Sandy Powell, Joycelyn Longdon, Indy Johar and Don McCullin announced winners of 2022 London Design Medals

Sandy Powell

Oscar-winning costume designer Sandy Powell has been awarded this year’s London Design Medal, while PhD student Joycelyn Longdon received the emerging designer title.

Powell and Longdon are joined by architect Indy Johar, who has received the Design Innovation Medal, and renowned photographer Don McCullin, recipient of the Lifetime Achievement Medal.

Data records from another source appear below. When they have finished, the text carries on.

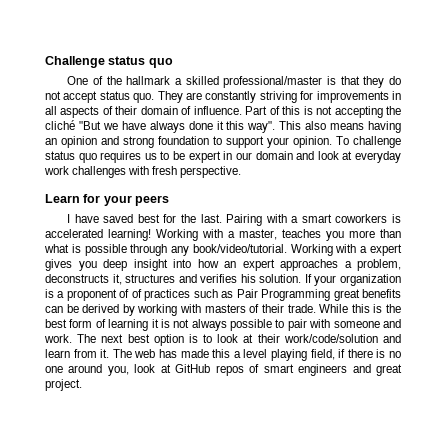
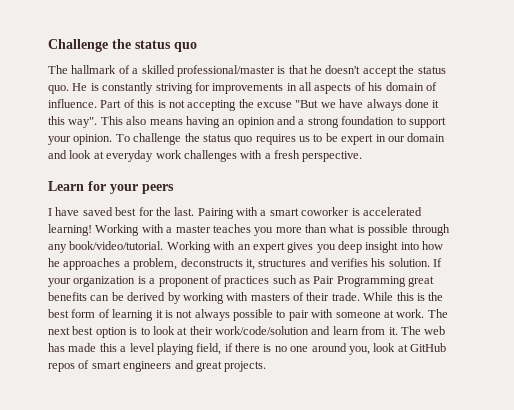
(105, 62) none -> [112,39,131,49] the
[67,76,171,85] One of the hallmark -> [48,65,130,74] The hallmark of
[363,76,401,88] [45,91,203,103] they do not accept status quo. They are -> [310,65,446,77] [48,83,99,94] he doesn't accept the status quo. He is
[115,106,138,115] their -> [368,82,383,91] his
[45,120,75,130] cliché -> [257,102,292,108] excuse
(119, 140) none -> [298,119,305,125] a
(401, 142) none -> [184,133,200,142] the
(150, 170) none -> [264,153,271,159] a
[335,214,388,223] coworkers -> [301,207,350,216] coworker
[239,229,277,240] master, -> [175,225,211,233] master
[360,246,368,253] a -> [237,244,251,250] an
[224,259,275,271] an expert -> [48,258,60,267] he
[131,289,142,298] of -> (222, 279) none
[382,319,401,328] and -> [383,310,394,318] at
[45,379,82,391] project. -> [224,361,267,372] projects.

The four medals are awarded by the London Design Festival to established and emerging designers who have contributed to London and the design industry.

Sandy Powell
Top: photo is by Manfred Werner courtesy of Wikipedia Commons. Above: Sandy Powell is the winner of this year’s London Design Medal. Photo is by Tim Walker

The London Design Medal is described as “the highest accolade bestowed upon an individual who has distinguished themselves within the industry and demonstrated consistent design excellence”.

This year’s winner is south London-born Powell, who has designed costumes for over 50 films and received Oscar and BAFTA awards for her work on films The Favourite and Shakespeare in Love, among others.

Winning the London Design Medal was “exciting,” Powell said.

“In film, it’s the people who have worked on the right project that year who get awarded,” Powell said.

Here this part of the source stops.